Genres littéraires : Drame psychologique, Tragédie existentialiste, Fiction philosophique, Littérature noire, Réalisme introspectif
Trois propositions aguicheuses pour donner envie de lire « La dissonance des cloches » :
#1 : Un dîner où l’amitié et les réflexions profondes s’entrelacent dans l’obscurité.
#2 : La quête de sens se dévoile entre deux amis, sous un ciel pluvieux et un repas.

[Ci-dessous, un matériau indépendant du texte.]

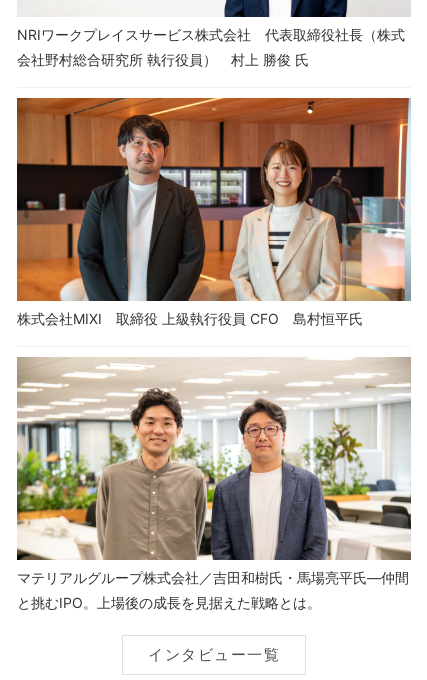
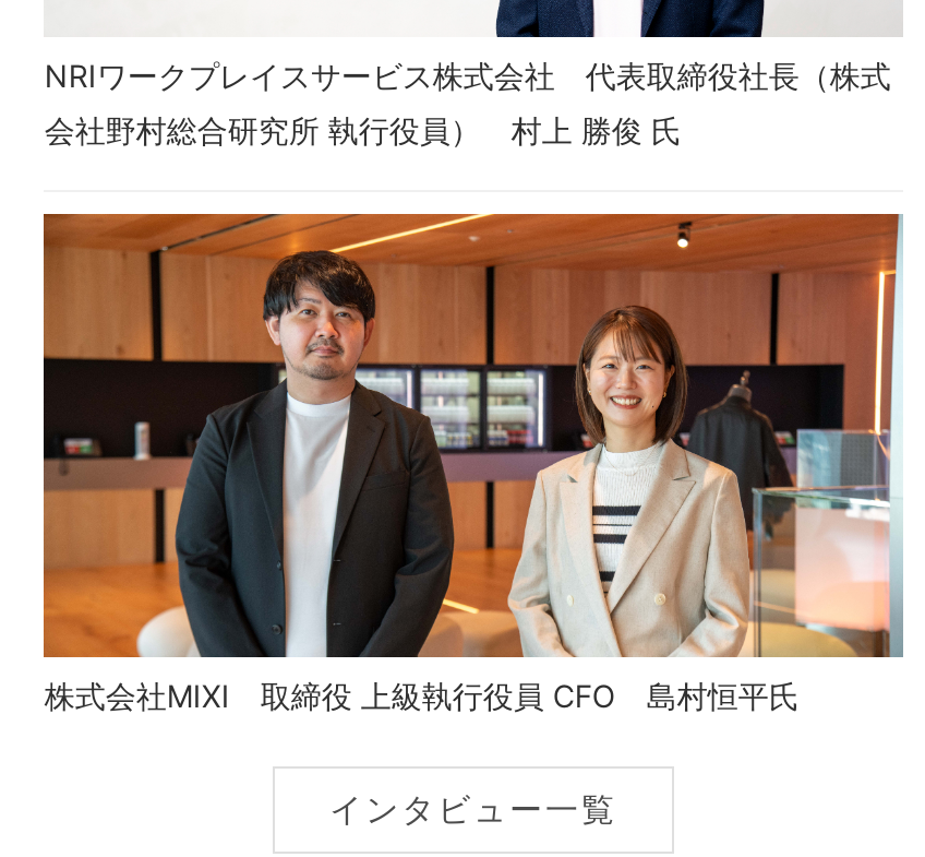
[16,356,412,611] [image] | マテリアルグループ株式会社／吉田和樹氏・馬場亮平氏―仲間 | と挑むIPO。上場後の成長を見据えた戦略とは。 -> none

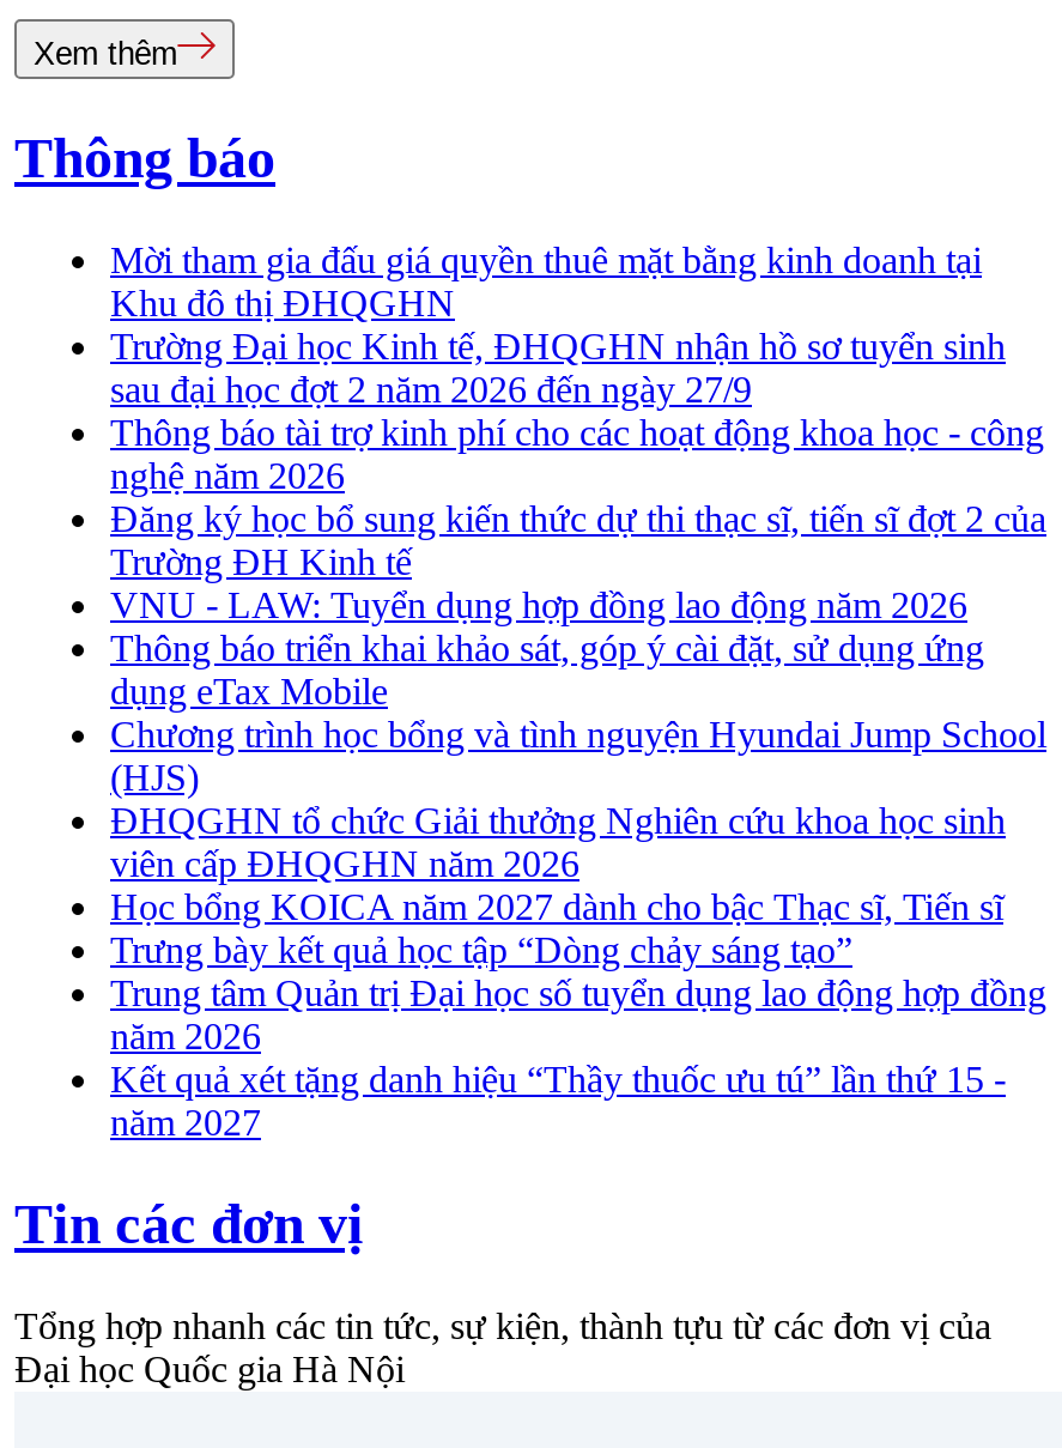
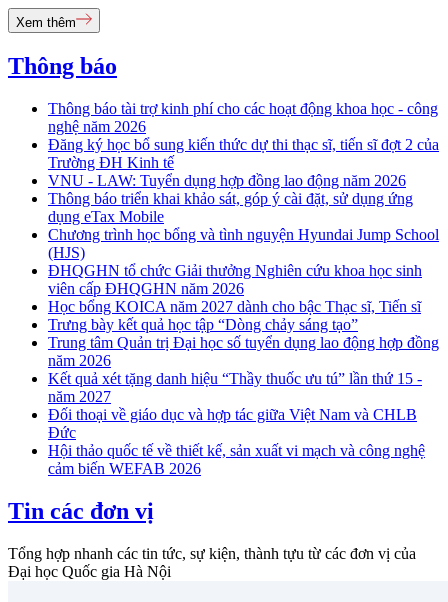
[110,240,1006,410] Mời tham gia đấu giá quyền thuê mặt bằng kinh doanh tại | Khu đô thị ĐHQGHN | Trường Đại học Kinh tế, ĐHQGHN nhận hồ sơ tuyển sinh | sau đại học đợt 2 năm 2026 đến ngày 27/9 -> none
moved [110,412,1046,1143] -> [48,100,439,405]: Thông báo tài trợ kinh phí cho các hoạt động khoa học - công | nghệ năm 2026 | Đăng ký học bổ sung kiến thức dự thi thạc sĩ, tiến sĩ đợt 2 của | ... | Kết quả xét tặng danh hiệu “Thầy thuốc ưu tú” lần thứ 15 - | năm 2027
none -> [48,406,425,477] Đối thoại về giáo dục và hợp tác giữa Việt Nam và CHLB | Đức | Hội thảo quốc tế về thiết kế, sản xuất vi mạch và công nghệ | cảm biến WEFAB 2026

#3 : Un repas, une confession, et une vérité dévorante sur le monde et l’humanité.
Résumé :
Deux amis, un dîner, et des réflexions poignantes sur la vie, la souffrance et l’humanité. Dans la chaleur de la cuisine et la lueur des flammes.
La Dissonance des Cloches
Dans la cuisine plongée dans l’ombre, où seule la lumière tamisée de la hotte illuminait la pièce, Pierre s’affairait à préparer le dîner. La lueur dansante du faisceau contrastait avec la pénombre ambiante, créant une atmosphère presque intime. Il avait pris soin de chaque détail, sélectionnant une belle pièce de viande avec une attention minutieuse : Un steak tendre, accompagné d’une sauce à la moutarde ancienne relevée de câpres et de fines herbes, et des pommes de terre préalablement coupées en lamelles, baignées dans une légère couche de beurre fondu, parfumées d’ail écrasé et de romarin frais, prêtes à être dorées et fondantes à la cuisson. Chaque geste, chaque ingrédient portait sa signature, une réflexion de ses compétences, de ce peu d’affection qu’il pouvait accorder à une existence devenue morne.
La pluie frappait le toit et les vitres du hameau, une mélodie douce et persistante qui berçait l’esprit de Pierre alors qu’il continuait à travailler d’un air résolu aux fourneaux.
« Avant tout, Jean, laisse-moi parler. Ensuite, si l’envie t’en prend, tu pourras me dire ce que tu en penses. » Pierre s’était arrêté un instant, accoudé contre la cuisinière, la chaleur des plaques de cuisson se mêlant à celle de son propre corps. Le dîner était prêt, mais les mots qui suintaient de sa bouche étaient bien plus urgents que la nourriture qui mijotait.
Il n’était pas seul. Ce repas était pour deux, lui et son fidèle ami, Jean, son compagnon de longue date, celui qui avait toujours été là.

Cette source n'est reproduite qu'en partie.